2. A polyethylene terephthalate film having a Young's modulus in the width direction of 450 kg/mm2 and a thickness of 14.7 μm was used in the same manner as in Example 1, except that the total thickness was 18 μm.
．． A 5 μm magnetic tape was made. Comparative Example 6 In the composition of the magnetic paint in Example 1, a polyurethane resin with a glass transition temperature of -30°C was used instead of a polyurethane resin with a glass transition temperature of 10°C. A magnetic tape was produced in the same manner as in Example 1 except that the magnetic layer was formed. The Young's modulus E in the longitudinal direction and the width direction at 1% elongation was measured for the magnetic tape obtained in each example and each comparative example, and the Young's modulus E in the longitudinal direction and the width direction and the total thickness were measured. The product Et3 of the cube of t was calculated. In addition, the obtained magnetic tape was loaded into a VHS video tape recorder and the RF output was measured, and the flatness of the reproduced envelope waveform of the video signal (envelope) was evaluated, and the loading/unloading A Cue/Rev scratch test and a Cue/Rev scratch test were conducted. R
The F output is expressed as the output ratio of a 6 MHz single signal recorded and reproduced with respect to a reference tape, and the envelope is expressed as a percentage of the ratio between the maximum value and the minimum value of the video signal output waveform. Also,
In the loading/unloading scratch test, the magnetic tape is loaded/unloaded 10 times at the same location near the end of the cassette winding, and scratches on the magnetic tape are visually determined. and evaluated on a 5-point scale. Furthermore, in the Cue/Rev scratch test, Cue/Rev is repeated 10 times for about 5 seconds at the same location near the end of the magnetic tape cassette winding, and scratches on the magnetic tape are visually determined. and evaluated on a 5-point scale. Table 1 below shows the results. [0025] Effect of the invention: As is clear from Table 1 above, Example 1
The magnetic tape obtained in 2 and 2 was tested for RF output, envelope, load/unload scratch test,
All of the scratch test results were good, indicating that the magnetic tape obtained by this invention has excellent electrical properties even with a total thickness of 15 μm or less, as well as high rigidity and sufficient mechanical strength for practical use.
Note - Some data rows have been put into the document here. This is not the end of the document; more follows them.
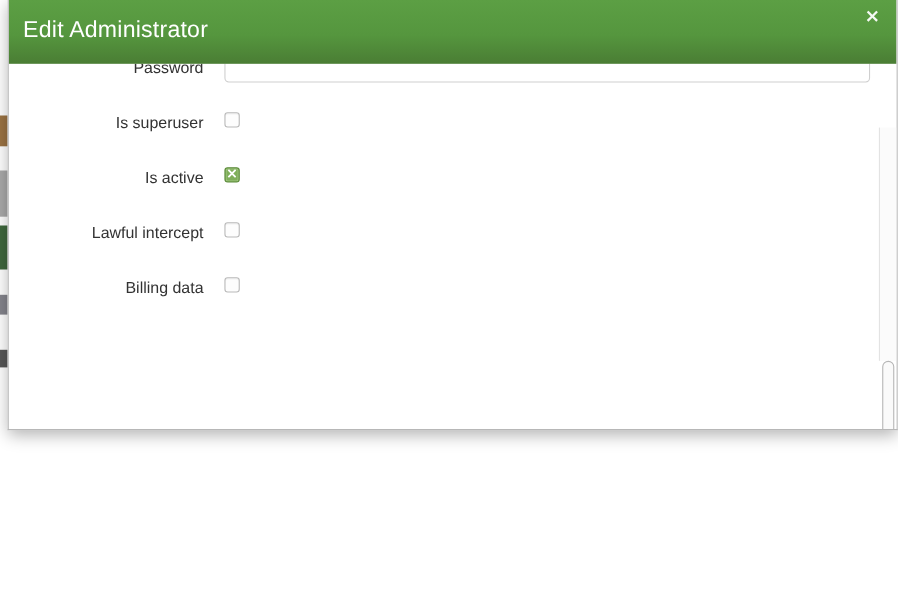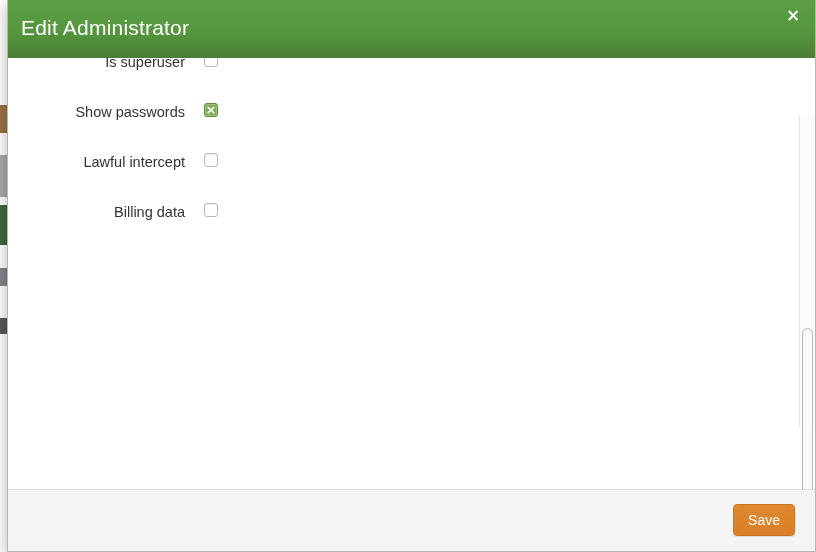"Edit Administrator" #modal { height: 552px -> 391px }
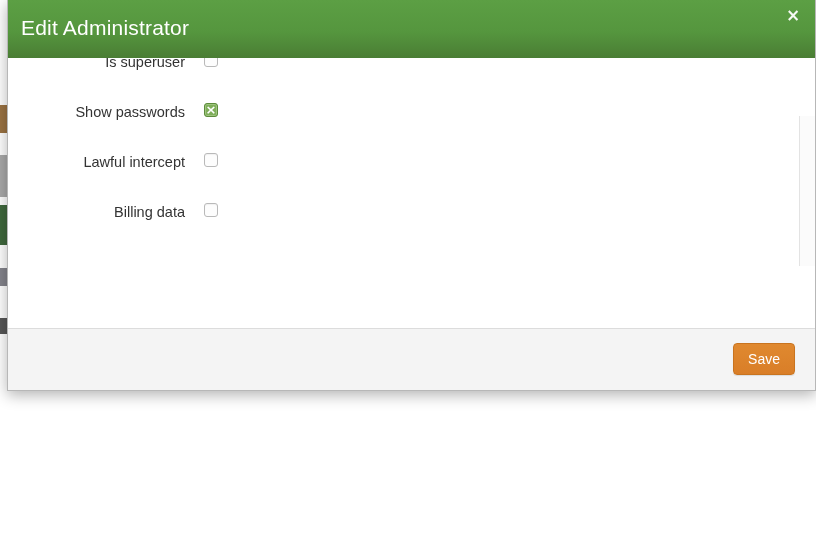"Password" div.form-row { html: none -> <div> <div>Password</div> <input> </div> }
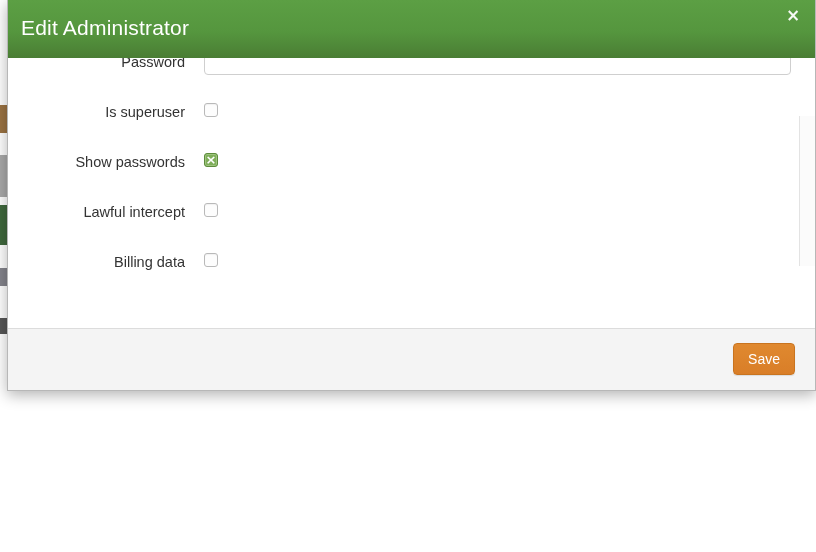"Is active" div.form-row { html: none -> <div> <div>Is active</div> <div><span></span></div> </div> }
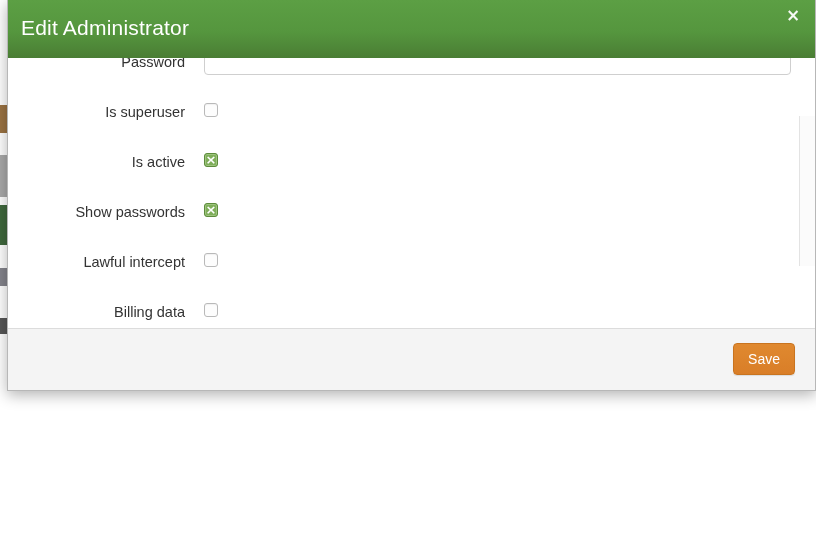"Show passwords" div.form-row { html: <div> <div>Show passwords</div> <div><span></span></div> </div> -> none }
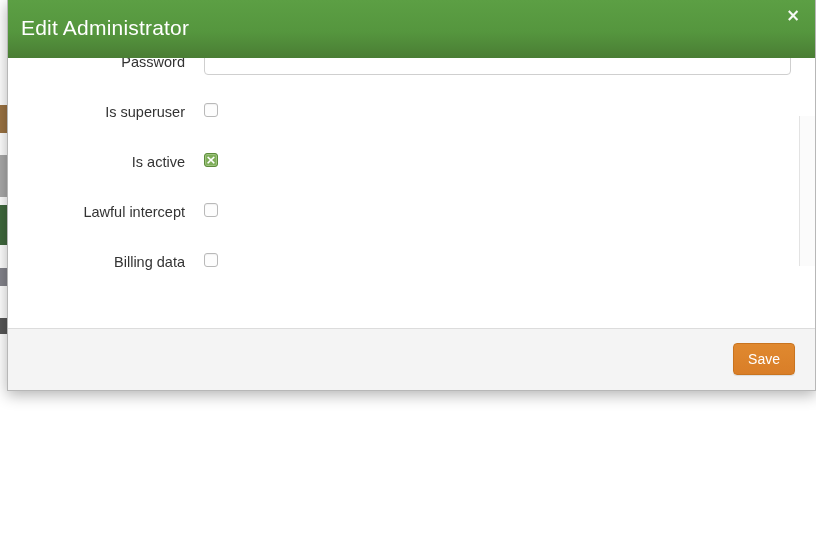"Save" div { html: <div> <button>Save</button> </div> -> none }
It can be seen that it has.

Claims (1)

[Scope of Claims] [Claim 1] The total thickness of the magnetic layer on the base film is 15 μm or less, and the Young's modulus E at 1% elongation and the total thickness t
A magnetic recording medium in which the product Et3 of the cube of Et3 is 1.7 g/mm or more in both the longitudinal direction and the width direction.Claim 2: Young's modulus at 1% elongation in both the longitudinal direction and the width direction is 650 kg/mm2 3. The magnetic recording medium according to claim 1, wherein the base film has a Young's modulus in the width direction that is larger than the Young's modulus in the longitudinal direction. - The magnetic recording medium according to claims 1 and 2, wherein the base film is a base film.Claim 4: The magnetic recording medium according to claims 1 and 2, wherein the base film is a base film made of aramid.Claim 5: 5. The magnetic recording medium according to claim 1, wherein the magnetic layer is a magnetic layer having a glass transition temperature of 40° C. or higher and comprising a polyurethane resin having a glass transition temperature of −25° C. or higher as a binder component.